Create a Brazil CPF Custom Data Identifier

Congrats on creating your first custom data identifier! Now use the same steps to create and test custom data identifiers for the Brazil CPF and prototyping naming convention scenarios. The Brazil CPF number usually shows up in the format of 000.000.000-00.

Use the following values for the Brazil CPF scenario, as shown in the following figure:

  • Name: Brazil CPF
  • Description: The format for Brazil CPF in our sample data is 000.000.000-00
  • Regular expression: \b(\d{3}\.){2}\d{3}\-\d{2}\b

    Figure 6: Brazil CPF custom data identifier

    Figure 6: Brazil CPF custom data identifier

Create a Prototype Name Custom Data Identifier

Assume that your company has a very strict and regular naming scheme for prototype part numbers. It is P, followed by a hyphen, and then 2 letters and 4 digits. E.g., P-AB1234. You want to identify objects in S3 that contain references to private prototype parts. This is a small pattern, and so if we’re not careful it will cause Macie to flag objects that do not actually contain one of our prototype numbers. We suggest adding \b at the beginning and the end of the regular expression. The \b symbol means a “word boundary” and word boundaries are basically whitespace, punctuation, or other things that are not letters and numbers. With \b, you limit the pattern so that you only match if the entire word matches the pattern. For example, P-AB1234 will match the pattern, but STEP-AB123456 and P-XY123 will not match the pattern. This gives you finer grained control and reduces false positives.

Use the following values for the prototyping name scenario, as shown in the following figure:

  • Name: Prototyping Naming
  • Description: Any prototype name start with P means it’s private. The format for private prototype name is P-2 capital letters and 4 numbers
  • Regular expression: \bP\-[A-Z]{2}\d{4}\b
Figure 7: Prototyping naming custom data identifier

Figure 7: Prototyping naming custom data identifier

You should now see a page like the following figure, indicating that the SIRET-NIC, Brazil CPF, and Prototyping Naming custom data identifiers are successfully configured.
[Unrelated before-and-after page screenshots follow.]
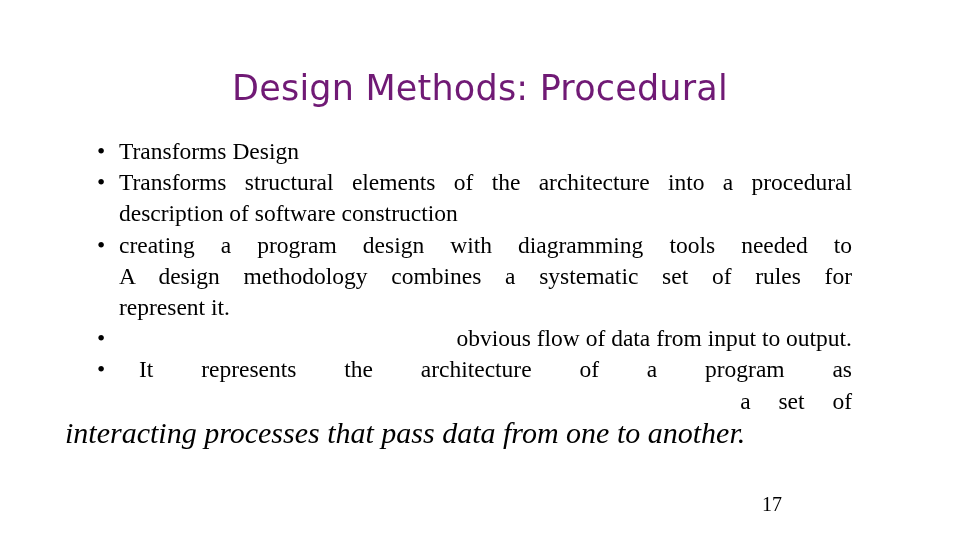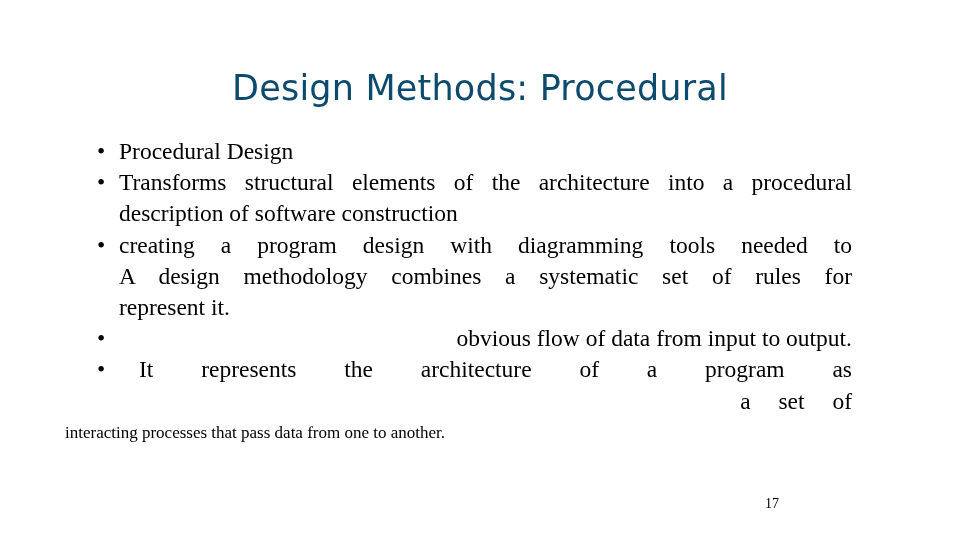"Design Methods: Procedural" .slide-title { color: #0c4a6e -> #701a75 }
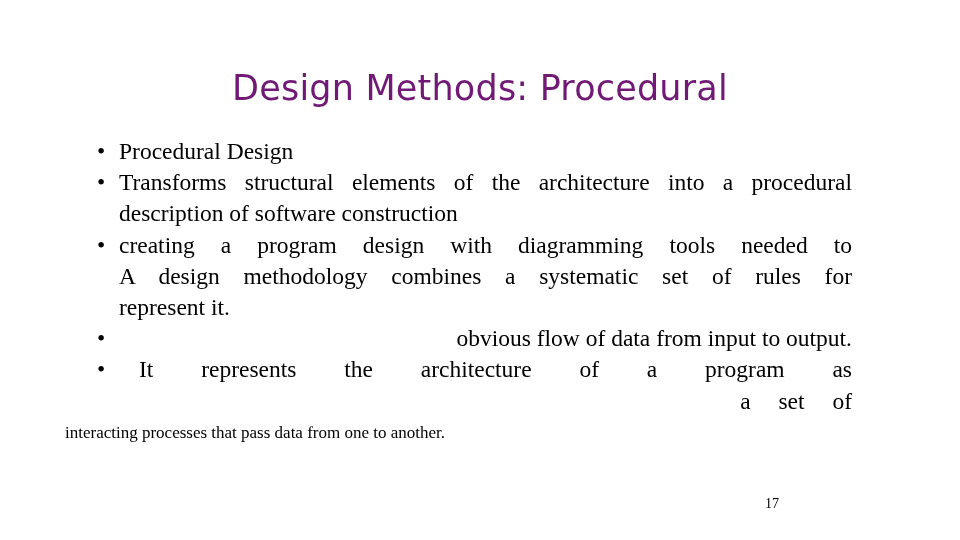"Procedural Design" span { text: Procedural -> Transforms }
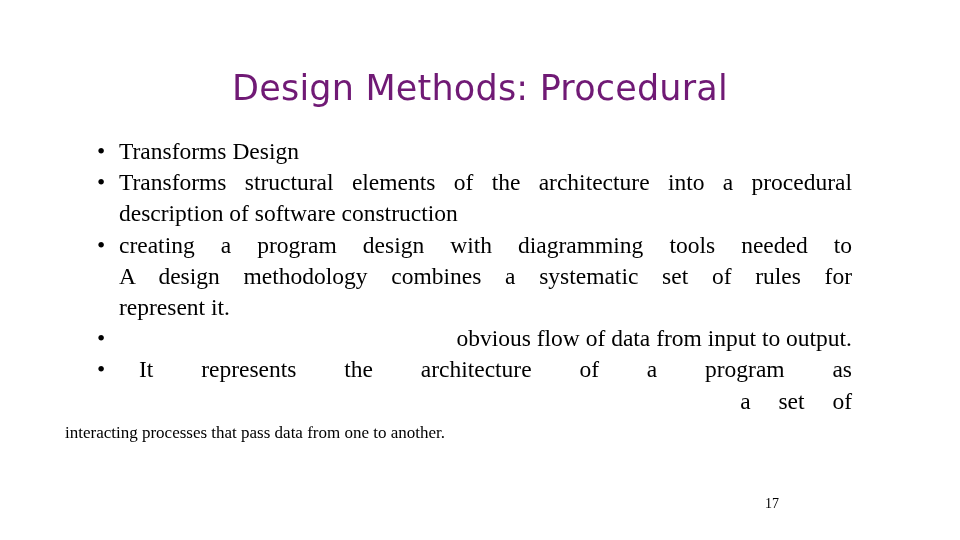"interacting processes that pass data" .hanging-line { font-size: 17px -> 30px; font-style: none -> italic }
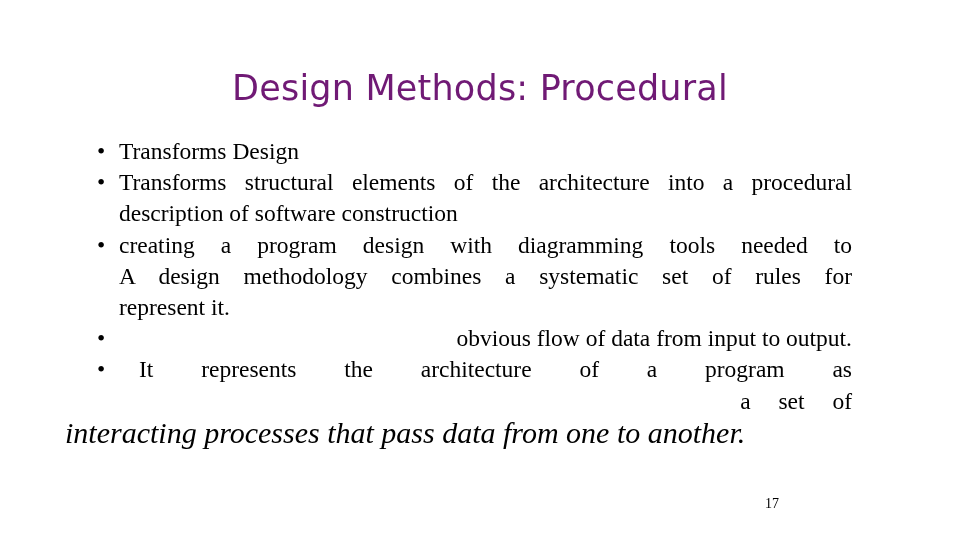"17" .page-number { font-size: 14px -> 20px }
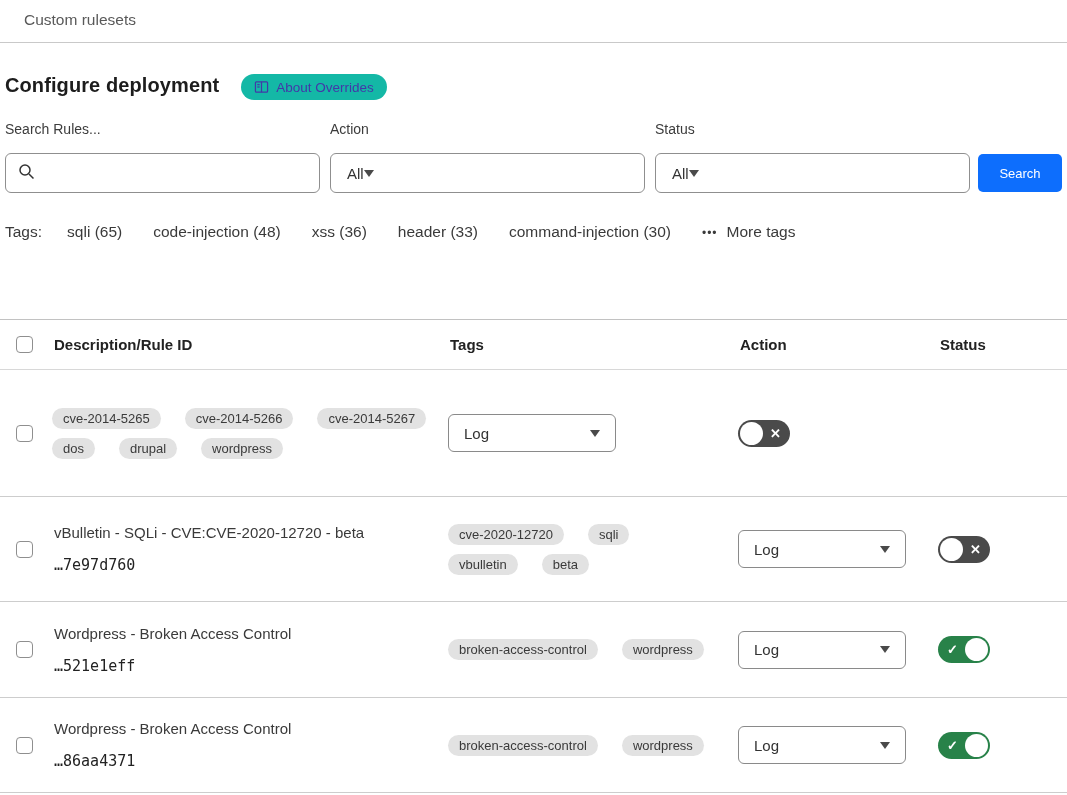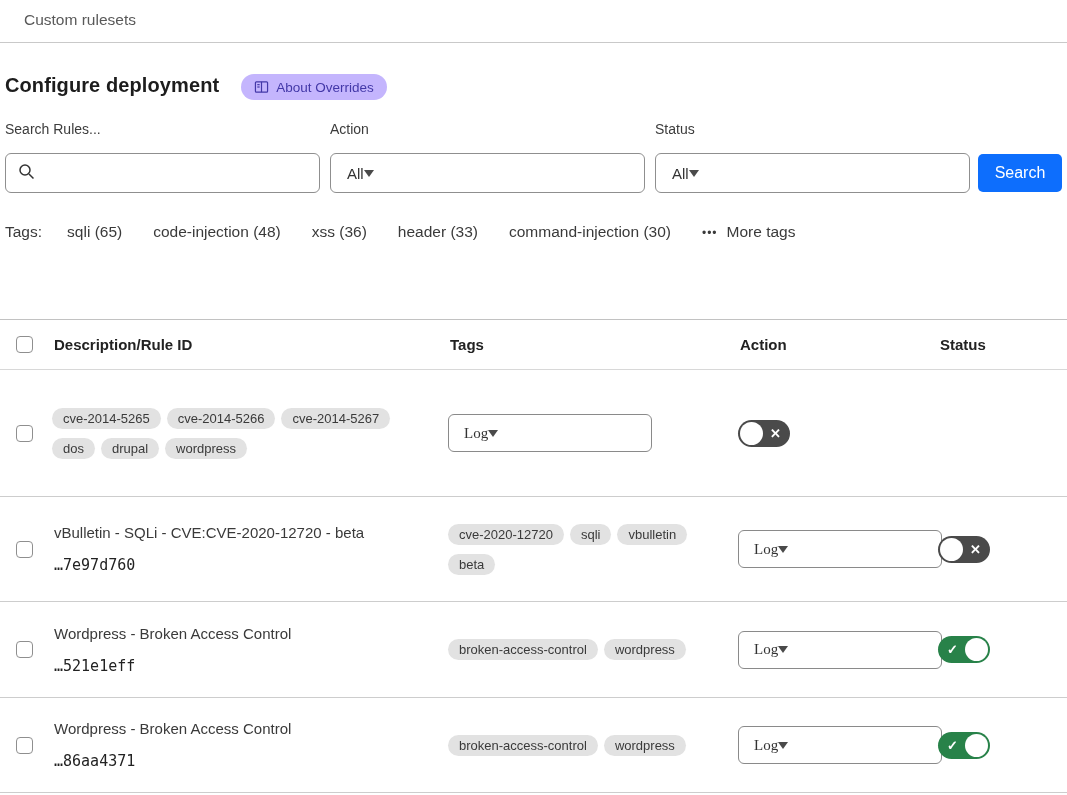"About Overrides" .about-badge { background: #c4b5fd -> #14b8a6 }
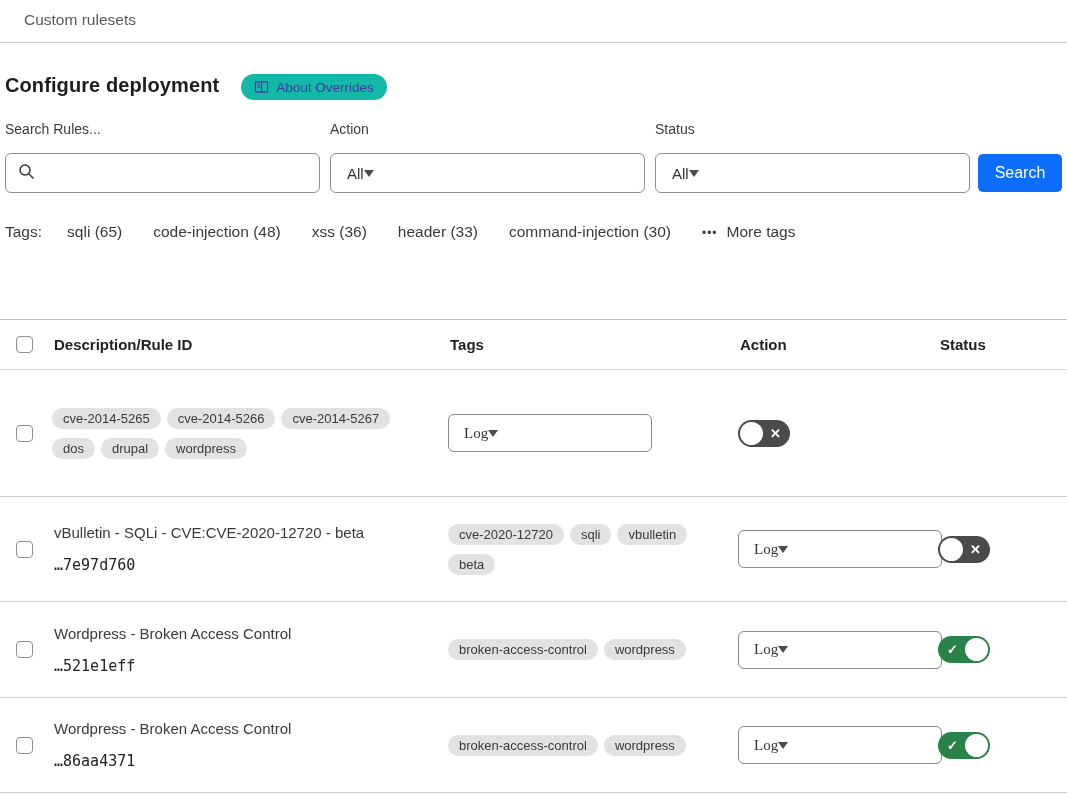"Search" .search-btn { font-size: 16px -> 13px }
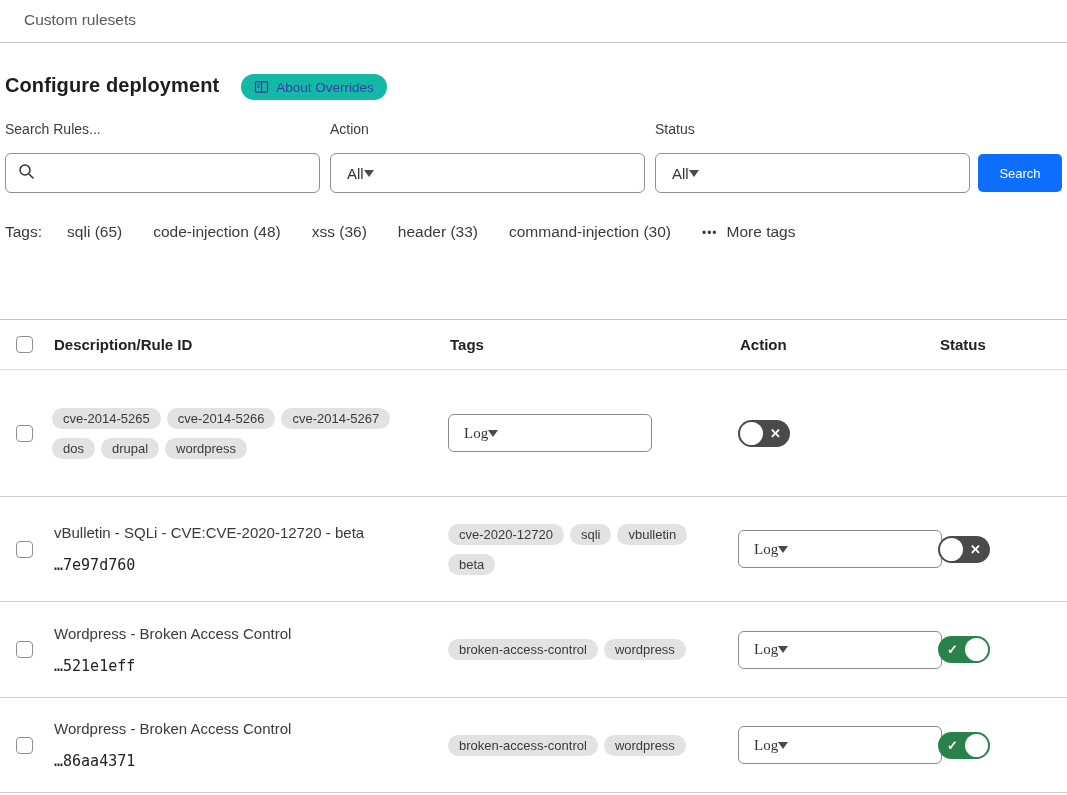"cve-2014-5265" .tags-cell { gap: 9px 6px -> 9px 24px }
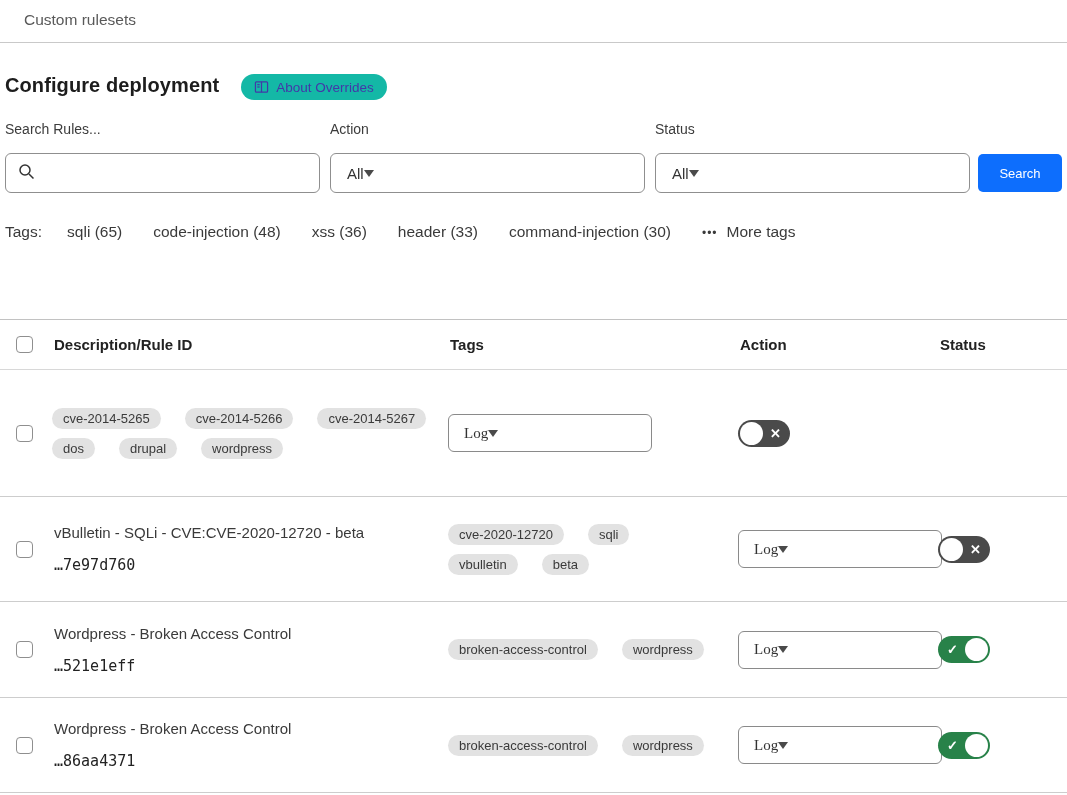"Log" .row-select { font-family: Liberation Serif, serif -> none; justify-content: flex-start -> space-between; width: 204px -> 168px }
Figure 8: Successfully configured custom data identifier

Figure 8: Successfully configured custom data identifier

Set up a Test Bucket to Demonstrate Macie

Before we can see Macie do its work, we have to create a bucket with some test data that we can scan. We’ve provided some sample data files that you can download. Follow these instructions to create a test bucket and load our test data into the test bucket.

  1. Download the sample data and unzip it.
  2. Sign in to the AWS Management Console and open the Amazon S3 console at https://console.aws.amazon.com/s3/.
  3. Choose Create bucket. The Create bucket wizard opens.
  4. In Bucket name, enter a DNS-compliant name for your bucket. The bucket name must:
    • Be unique across all of Amazon S3.
    • Be between 3 and 63 characters long.
    • Not contain uppercase characters.
    • Start with a lowercase letter or number.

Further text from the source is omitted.